- How does a diploma holder get a job immediately as a degree holder?
- While the diploma graduate is highly-skilled, the comrade is highly-educated
- We have a workforce that is highly educated but lacks practical skills
I have a cousin who earned a diploma in Air Conditioning and Refrigeration Systems Maintenance from the Kenya Polytechnic (now Technical University of Kenya) in 2012. He is barely in the country.
Nairobi this week, Rwanda next week, South Sudan the week after. He literally decides which jobs to take or decline.
I also have another friend who graduated with a bachelor’s degree in Civil Engineering from the Technical University of Mombasa (formerly Mombasa Polytechnic) in 2015. He has been job searching for the past two years. He finally got lucky this month. He is now working as a teller with a local bank.
Sounds ridiculous right?
How does a diploma holder get a job immediately as a degree holder spends three years tarmacking only to finally work in a field completely incongruent to what he studied?
Allow me to tell you why.
While the former was taught practical skills in a Technical Training Institute, the latter spent a significant portion of his five years in university shuffling between lecture halls learning theories of knowledge. No firm is willing to employ such as it will have to spend time and money re-training him on practical industry skills.
While the diploma graduate is highly-skilled, the comrade is highly-educated. That is the problem we have in this country. We have a workforce that is highly educated but lacks practical skills. This is why the Chinese are building our roads, bridges, and railway lines yet we have homespun engineers.
The gravest mistake that the Kibaki Administration did in its quest to improve access to higher education was to upgrade all Technical Training Institutes, Polytechnics, and mid-level colleges to university status.
In the rush to give these institutions charters, they forgot to address two important questions: whether these institutions had the capacity to meet the skills needs of the future workforce it intended to train and whether the workforce they churned out would have the competency required to compete internationally.
One of the profound issues that Africa has to address — and address fast — is how to move from Third to First World. To make this transition, Africa has to emulate the “Asian Miracle” in global economics.
Unlike Africa, countries like Taiwan, South Korea and Singapore had no mineral wealth. How did they change their economic trajectories such that they even overtook some First World countries?
They focused on rapid technology-intensive economic development. They created national systems of innovation by copying technologies from First World economies as the late President Lee Kuan Yew informs us in his book, From Third to First: The Singapore Story 1965-2000. Most importantly, they invested in highly-skilled and not highly-educated human capital.
What is my point? Being highly-skilled is more important than bragging of being highly-educated in the 21st century.
Returns to education with regards to economic outcomes in a country are determined not by the number of university graduates but by the skill levels of its human capital.
This is quite difficult to swallow, Right?
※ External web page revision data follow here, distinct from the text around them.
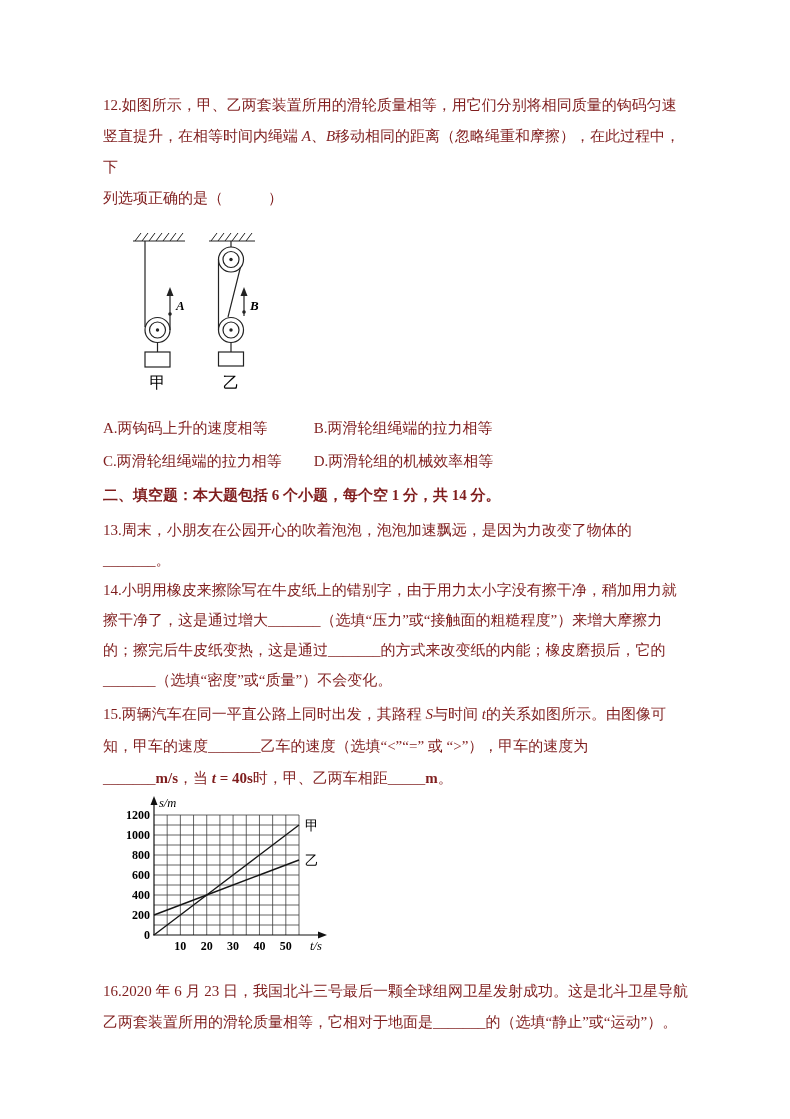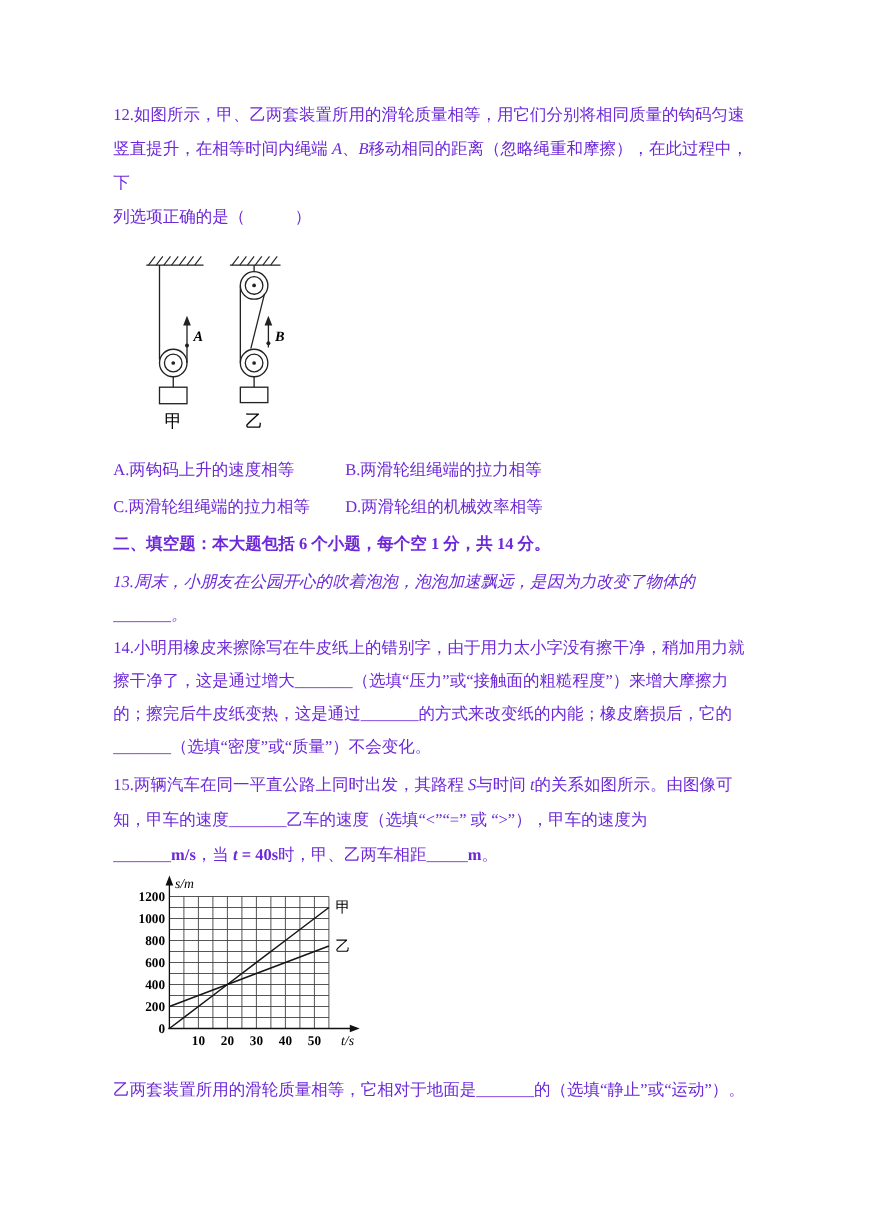--- a/index.html
+++ b/index.html
@@ -5,7 +5,7 @@
   html,body{margin:0;padding:0;background:#ffffff;}
   .page{
     position:relative;width:790px;height:1119px;background:#ffffff;
-    color:#6d28d9;font-family:"Liberation Serif","DejaVu Serif",serif;
+    color:#7f1d1d;font-family:"Liberation Serif","DejaVu Serif",serif;
     font-size:15px;overflow:hidden;
   }
   .content{position:absolute;left:103px;top:90px;width:592px;}

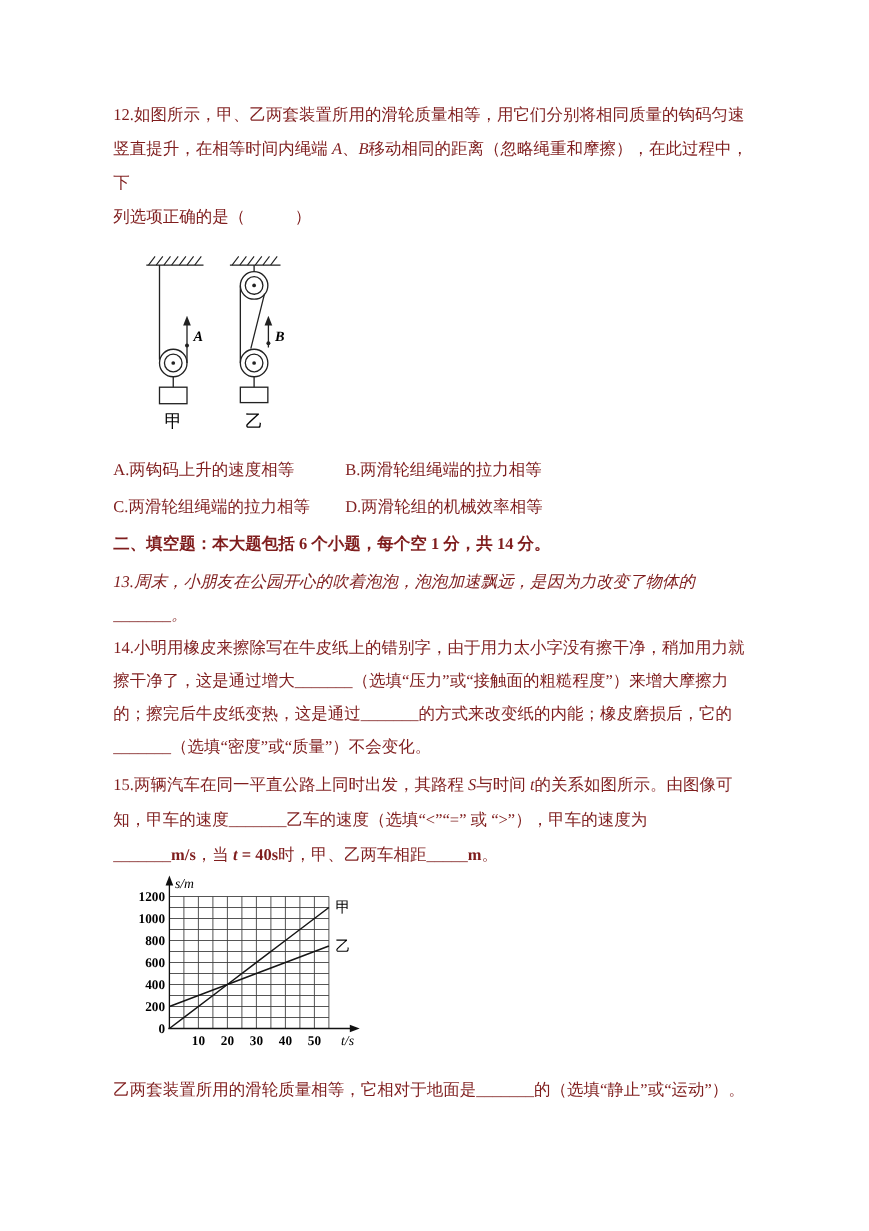--- a/index.html
+++ b/index.html
@@ -18,7 +18,7 @@
   .opt-row{line-height:33px;}
   .opt-first{display:inline-block;width:207px;}
   .sec{font-weight:bold;line-height:31px;margin-top:2px;}
-  .q13{margin-top:4px;font-style:italic;}
+  .q13{margin-top:4px;}
   .q15{margin-top:3px;}
   .chart-wrap{margin:0 0 0 15px;}
   .q16{margin-top:14px;}

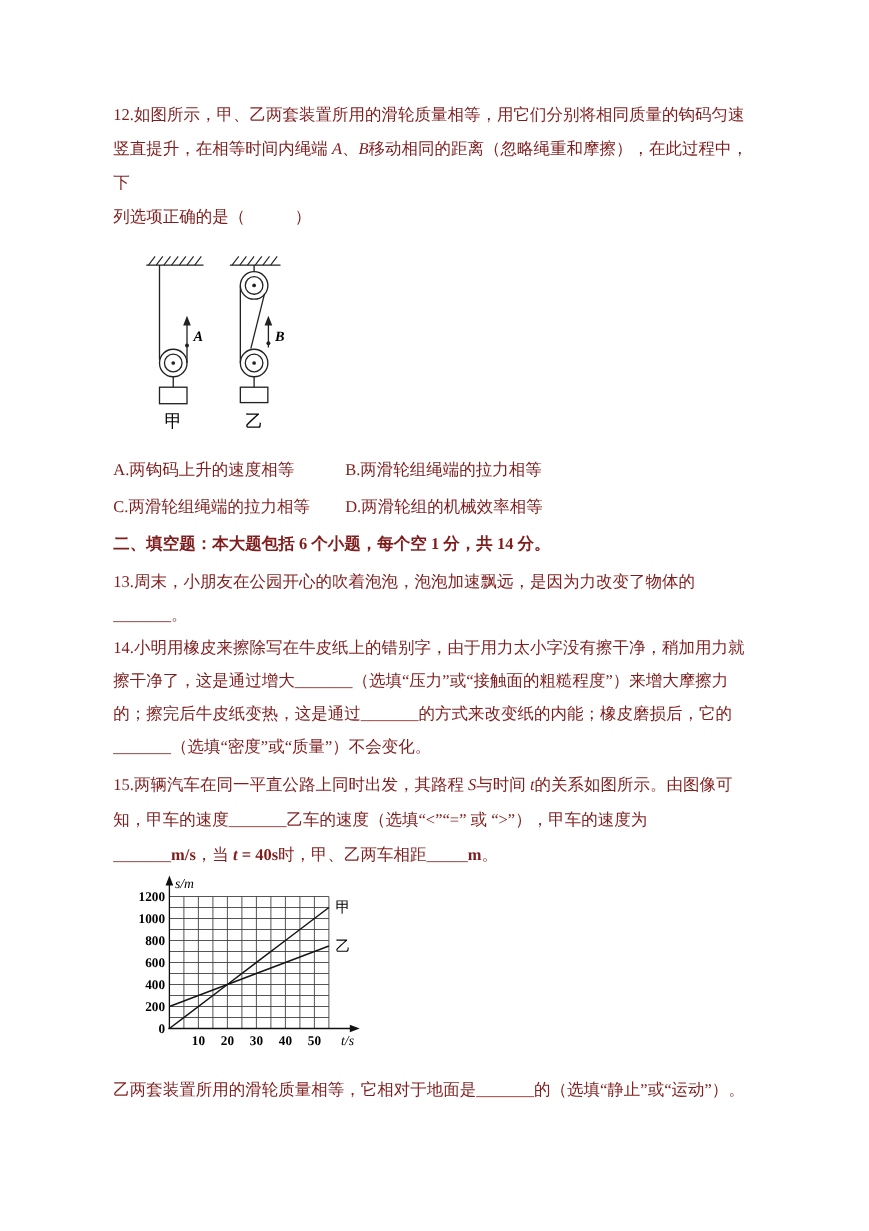--- a/index.html
+++ b/index.html
@@ -164,6 +164,7 @@
     </div>
 
     <div class="q q16 lh31">
+      <div class="tline">16.2020 年 6 月 23 日，我国北斗三号最后一颗全球组网卫星发射成功。这是北斗卫星导航</div>
       <div class="tline">乙两套装置所用的滑轮质量相等，它相对于地面是_______的（选填“静止”或“运动”）。</div>
     </div>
To put this into perspective, let us take a look at Europe during Industrial Revolution in the 18th century.
As late as 1850, primary school enrolment in Britain stood at 11 percent according to The Industrial Revolution and Economic Growth, a book by R.M. Hartwell which was published in 2017.
In a nutshell, only 11 percent of children born in Britain in the 18th century enrolled in primary school. The remaining 89 percent did not.
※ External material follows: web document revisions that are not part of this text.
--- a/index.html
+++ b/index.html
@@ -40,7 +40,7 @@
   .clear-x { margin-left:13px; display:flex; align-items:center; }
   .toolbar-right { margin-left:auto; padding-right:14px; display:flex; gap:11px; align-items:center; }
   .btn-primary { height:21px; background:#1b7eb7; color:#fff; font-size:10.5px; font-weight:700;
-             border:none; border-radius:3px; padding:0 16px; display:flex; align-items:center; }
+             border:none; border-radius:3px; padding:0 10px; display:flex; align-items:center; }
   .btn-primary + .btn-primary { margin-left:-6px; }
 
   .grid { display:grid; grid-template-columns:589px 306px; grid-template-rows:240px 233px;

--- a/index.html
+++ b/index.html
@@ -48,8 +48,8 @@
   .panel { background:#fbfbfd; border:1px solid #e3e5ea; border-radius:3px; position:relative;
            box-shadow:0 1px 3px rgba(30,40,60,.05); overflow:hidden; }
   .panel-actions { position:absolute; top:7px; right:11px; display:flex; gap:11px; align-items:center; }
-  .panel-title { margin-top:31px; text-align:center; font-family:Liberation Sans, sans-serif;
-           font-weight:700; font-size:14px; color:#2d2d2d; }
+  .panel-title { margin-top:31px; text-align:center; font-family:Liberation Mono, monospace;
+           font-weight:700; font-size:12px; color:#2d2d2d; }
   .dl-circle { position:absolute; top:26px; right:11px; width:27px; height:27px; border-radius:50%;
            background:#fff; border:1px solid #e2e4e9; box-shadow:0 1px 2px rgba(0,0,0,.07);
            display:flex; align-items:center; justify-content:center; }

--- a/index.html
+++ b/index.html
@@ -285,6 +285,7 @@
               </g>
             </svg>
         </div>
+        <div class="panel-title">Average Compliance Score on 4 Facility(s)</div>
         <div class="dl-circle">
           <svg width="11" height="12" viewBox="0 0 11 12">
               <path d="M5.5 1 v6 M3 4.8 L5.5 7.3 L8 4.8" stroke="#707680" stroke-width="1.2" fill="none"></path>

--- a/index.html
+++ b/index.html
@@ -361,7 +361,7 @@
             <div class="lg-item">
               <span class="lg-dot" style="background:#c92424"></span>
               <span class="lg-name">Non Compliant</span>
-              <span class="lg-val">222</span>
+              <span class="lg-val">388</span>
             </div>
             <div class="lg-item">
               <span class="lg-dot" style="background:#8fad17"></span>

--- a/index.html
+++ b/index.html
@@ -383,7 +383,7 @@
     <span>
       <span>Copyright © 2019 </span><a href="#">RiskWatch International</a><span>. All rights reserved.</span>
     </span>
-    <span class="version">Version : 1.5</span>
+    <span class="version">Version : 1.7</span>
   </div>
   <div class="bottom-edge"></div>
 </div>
In contrast, Scandinavia had achieved full literacy by the turn of the 19th century. If there was a relationship between a highly-educated population and the rate of industrialization, Scandinavian countries should have industrialized faster.
However, Britain was the cradle of the Industrial Revolution while Scandinavia lagged behind in terms of economic development for a very long time.
Why did this happen? While school enrolment was low in Britain, something else was happening –apprenticeship and craftsmanship. Apprenticeship was a system in Britain where children between the ages of 12 and 15 would be sent to a craftsman who specialized in whatever it is they wanted to learn. The apprentices would then work under the master until they were 21. The apprenticeship system was so important in Britain that in 1653, the nation passed the Statute of Apprentices which made it illegal for anyone to practice a trade without having served under a master for a period of not less than seven years.
This is the primary reason why Britain was the technological leader in the world during the Industrial Revolution. It had a workforce which — though lacking in formal education — possessed the training and natural dexterity to come up with the ideas which economically revolutionised the world in the 18th century. Little wonder that Britain, tiny as it is, managed to colonise a third of the world including President Trump’s America, South Africa, India and even today, Australia is still under the Queen of England?
It is time for us to revive our Technical Training Institutes and mid-level colleges so that we can provide comprehensive skills training for the workforce of the future.
Otherwise, we will continue having people with Doctorates in engineering who cannot design our roads.
Innocent Ngare is a writer and social media activist.